L’échange de corps (ou d’âme, c’est selon) est un ressort fréquent de comédie. Une femme se retrouve dans le corps de son époux, un père dans celui de son fils: la formule peut se décliner à l’infini mais aboutit rarement à de grandes réussites. Christopher Landon, fils du Michael Landon de La petite maison dans la prairie, tire pourtant son épingle du jeu en échangeant les corps d’un serial killer et de sa victime potentielle. Cette nouvelle équation lui permet de jouer sur deux tableaux: un film d’horreur peuplé de teenagers qui n’est pas sans rappeler Scream et une comédie dans laquelle Vince Vaughn est surprenant dans le rôle d’une ado un peu nunuche mais que la mésaventure va endurcir. Avec une scène finale qui nous apprend qu’ “avoir des couilles, ça craint”, Freaky sort la tête haute de tous les pièges qui lui étaient tendus. – Eric Russon

COMÉDIE
Freaky
Réalisé par Christopher Landon. Avec Vince Vaughn, Kathryn Newton, Celeste O’Connor – 95’.

The Misfits

Richard Pace, un voleur de classe internationale, parvient à prendre la poudre d’escampette de sa prison ultra-sécurisée. Mais il va être vite accaparé par les Misfits, un groupe aux allures de Robin des Bois modernes, qui veulent l’entraîner dans le casse du siècle. À 68 ans et près de deux décennies après son dernier James Bond, Pierce Brosnan n’a rien perdu de son charme, malgré des choix cinématographiques pas toujours très inspirés.
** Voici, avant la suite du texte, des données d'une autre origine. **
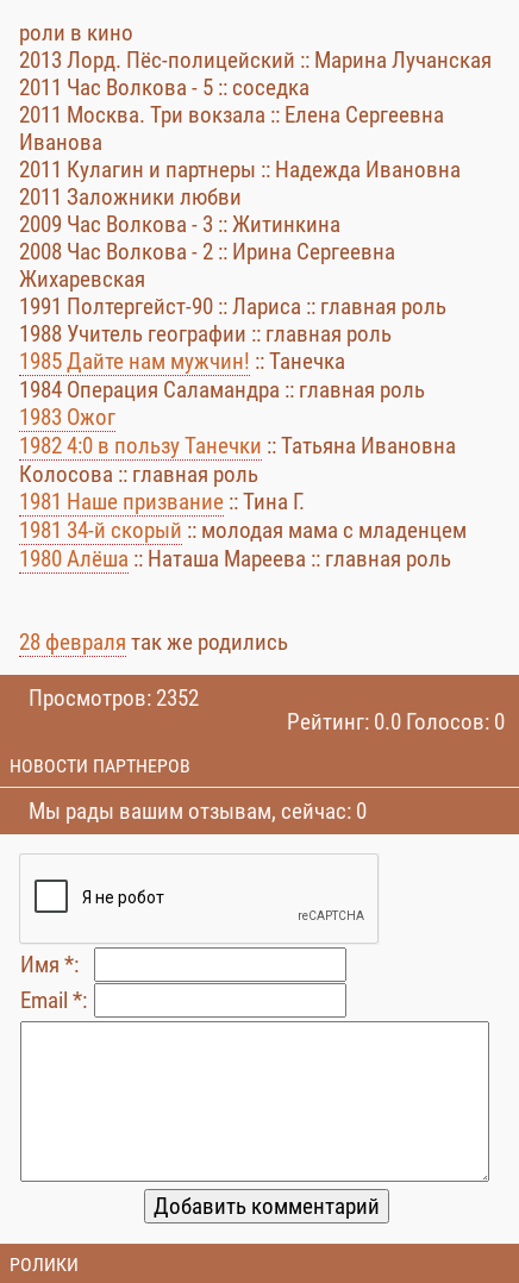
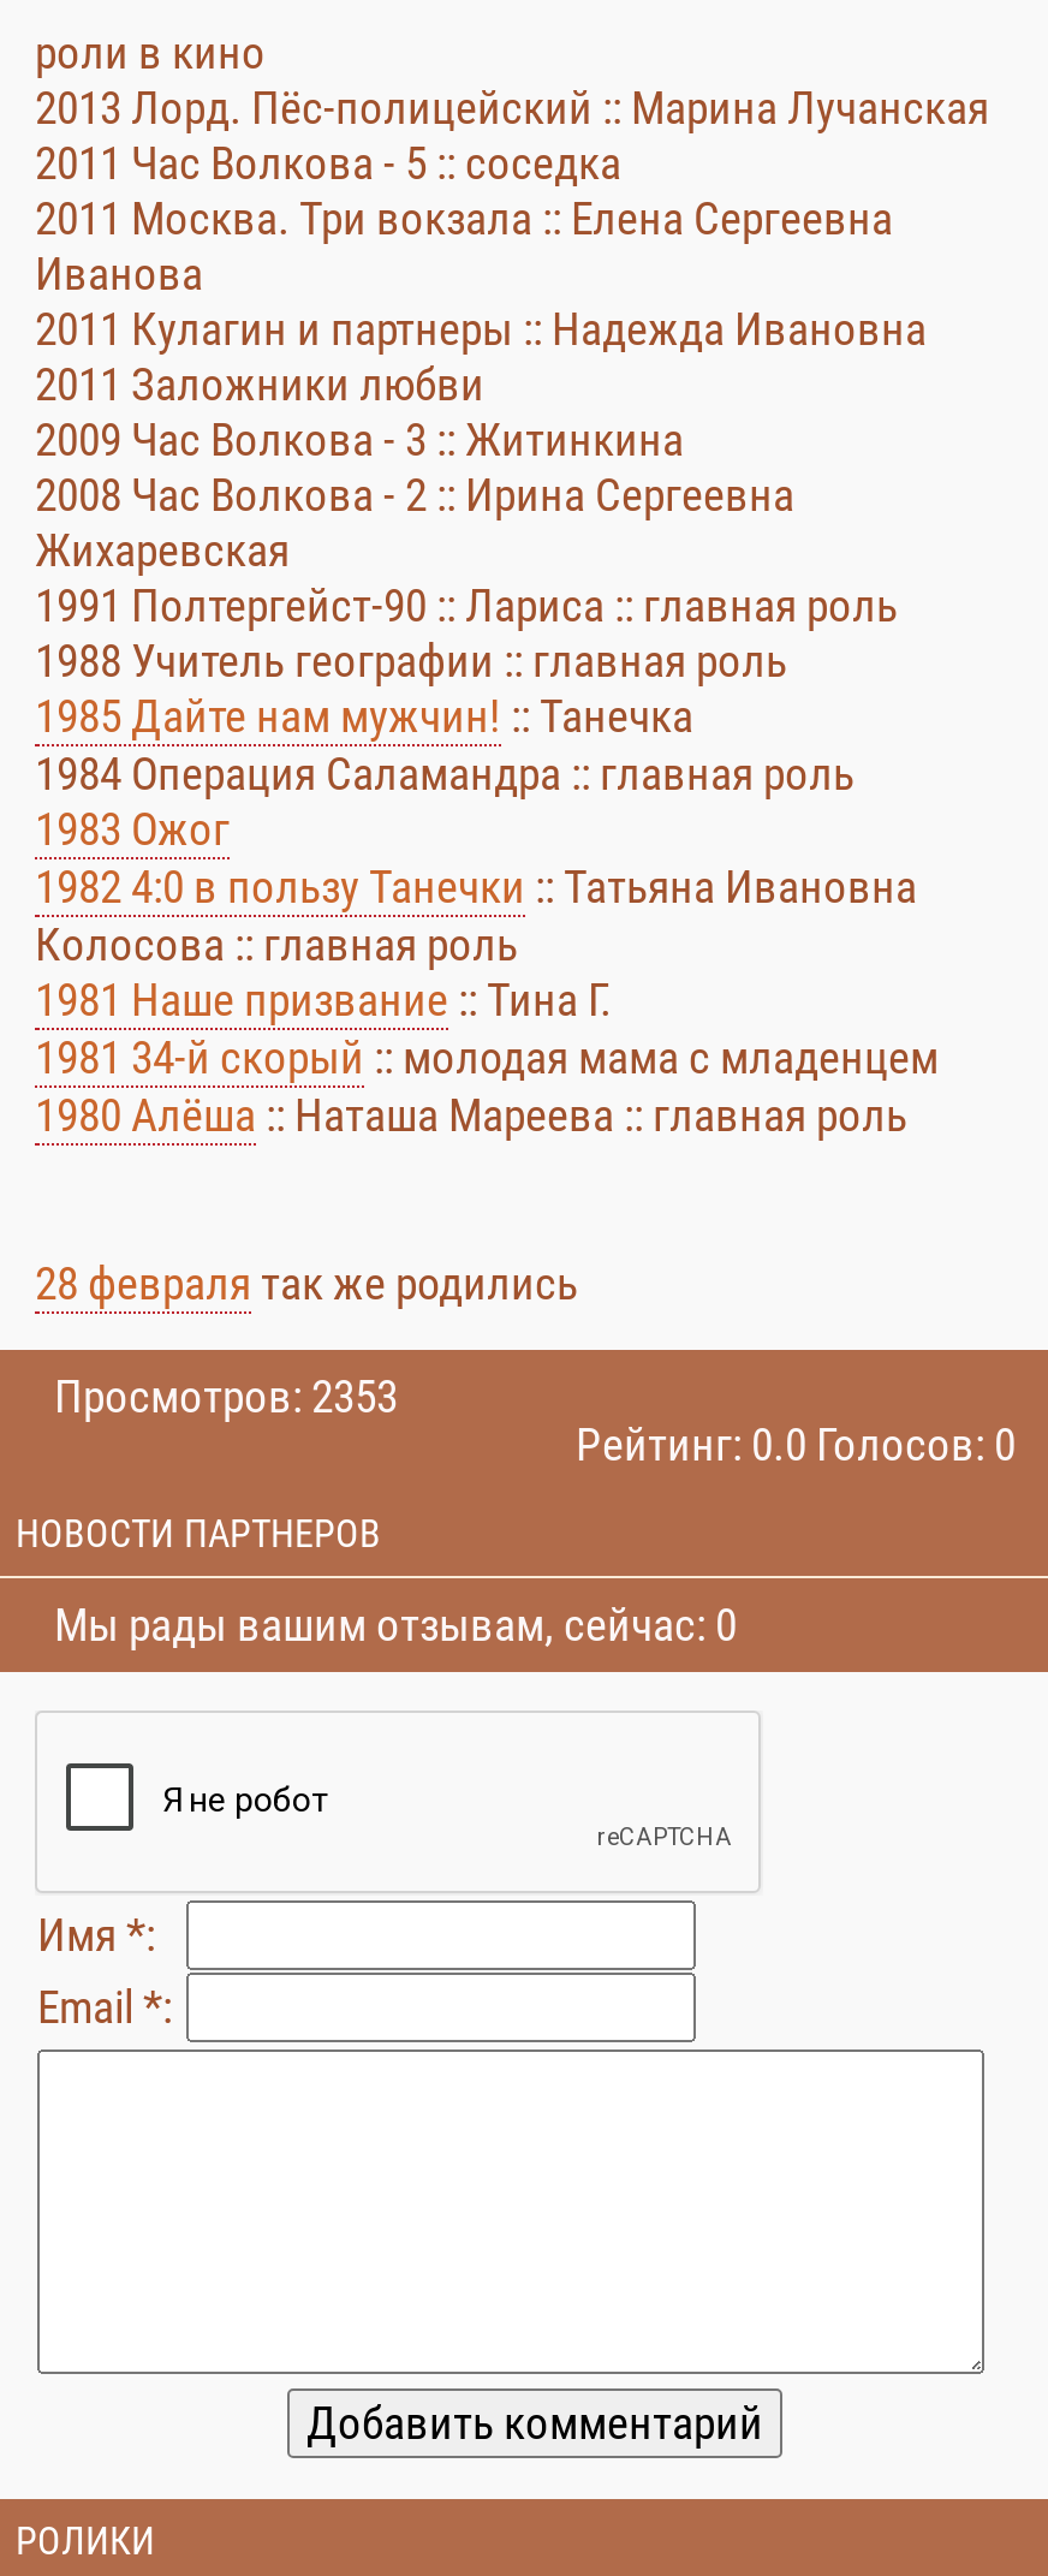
[29,684,199,712] Просмотров: 2352 -> [54,1369,398,1424] Просмотров: 2353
C’est le cas avec ces Misfits – rien à voir avec le film au titre éponyme (Les désaxés) de John Huston avec Marilyn Monroe – au déroulement brouillon et aux touches d’humour assez pataudes. Qu’il semble bien loin pour Renny Harlin le temps de 58 minutes pour vivre et Cliffhanger, malgré quelques scènes d’action réussies. – Olivier Clinckart

ACTION
The Misfits
Réalisé par Renny Harlin. Avec Pierce Brosnan, Jamie Chung – 94’.